Is The Wilderness Within a horror novel proper? Well, sort of. Smith quotes weird fiction scribe Algernon Blackwood in his opening epigraph, and his novel does carry the haunting residue of The Willows (1907). But he also quotes the great philosophical magic realist of Argentine literature, Jorge Luis Borges, and Philip K. Dick, legend of metaphysical sci-fi paranoia. To be sure, there are elements of dread in both Borges’ and Dick’s oeuvres, but it is philosophical inquiry above all that connects Smith’s novel with these three names.

This book sees Smith undergoing a deceptively simple exercise of content-in-form: two metal-head writer buddies take a trip into the woods, resulting in an eventual descent into freaky psychedelia. Smith charts this progression through narration and experimental style: what begins as a series of dialogues (largely steeped in theoretical interest) slips into a punctuation- and perspective-busting freak-out with its roots (pun partially intended) in the works of William S. Burroughs.

This is a very fun novel to read on the basis of plot and execution alone, but Smith distinguishes his story from straightforward genre fare by investing most intently in ideas. The author ends up addressing the aporia that results from any attempt to frame nature within human-centric models of phenomenology—this quality made me think of Dylan Trigg’s The Thing: A Phenomenology of Horror, but also of Quentin Meillassoux’s After Finitude: An Essay on the Necessity of Contingency (2008). Many of the (potentially horrifying) problems that Meillassoux engages on the level of philosophy, Smith conveys through the medium of magic realist horror.
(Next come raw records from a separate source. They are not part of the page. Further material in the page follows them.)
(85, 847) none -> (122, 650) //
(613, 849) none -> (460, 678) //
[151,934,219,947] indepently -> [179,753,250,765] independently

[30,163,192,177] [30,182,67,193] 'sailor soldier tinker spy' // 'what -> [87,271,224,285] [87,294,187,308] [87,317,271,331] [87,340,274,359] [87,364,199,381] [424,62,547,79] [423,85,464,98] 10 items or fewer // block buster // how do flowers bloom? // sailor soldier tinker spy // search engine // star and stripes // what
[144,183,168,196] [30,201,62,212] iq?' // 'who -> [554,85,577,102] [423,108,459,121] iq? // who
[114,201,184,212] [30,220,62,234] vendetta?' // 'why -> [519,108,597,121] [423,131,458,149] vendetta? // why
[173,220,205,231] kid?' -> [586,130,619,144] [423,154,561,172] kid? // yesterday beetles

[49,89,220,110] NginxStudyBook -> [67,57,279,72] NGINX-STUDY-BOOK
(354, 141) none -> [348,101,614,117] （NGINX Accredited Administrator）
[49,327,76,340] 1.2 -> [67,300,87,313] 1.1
To be specific, The Wilderness Within confronts the “thing-in-itself” in the form of a natural space with insidiously quasi-mystic attributes (think the pan-psychism of Blackwood’s The Willows, but somehow even quieter and less explicit). This brings me to Meillassoux, who grapples with the post-Kantian concept of “correlation”—“the idea according to which we only ever have access to the correlation between thinking and being, and never to either term considered apart from the other”; or, more plainly, that “we can never grasp an object ‘in itself’, in isolation from its relation to the subject […] we can never grasp a subject that would not always-already be related to an object” (5). The object-subject relation unfolds in a sequence echoing the human-into-tree imprisonment of Edmund Spenser’s Faerie Queene (1590-96)… if only Spenser had had access to Salvinorin A and nihilistic industrial metal.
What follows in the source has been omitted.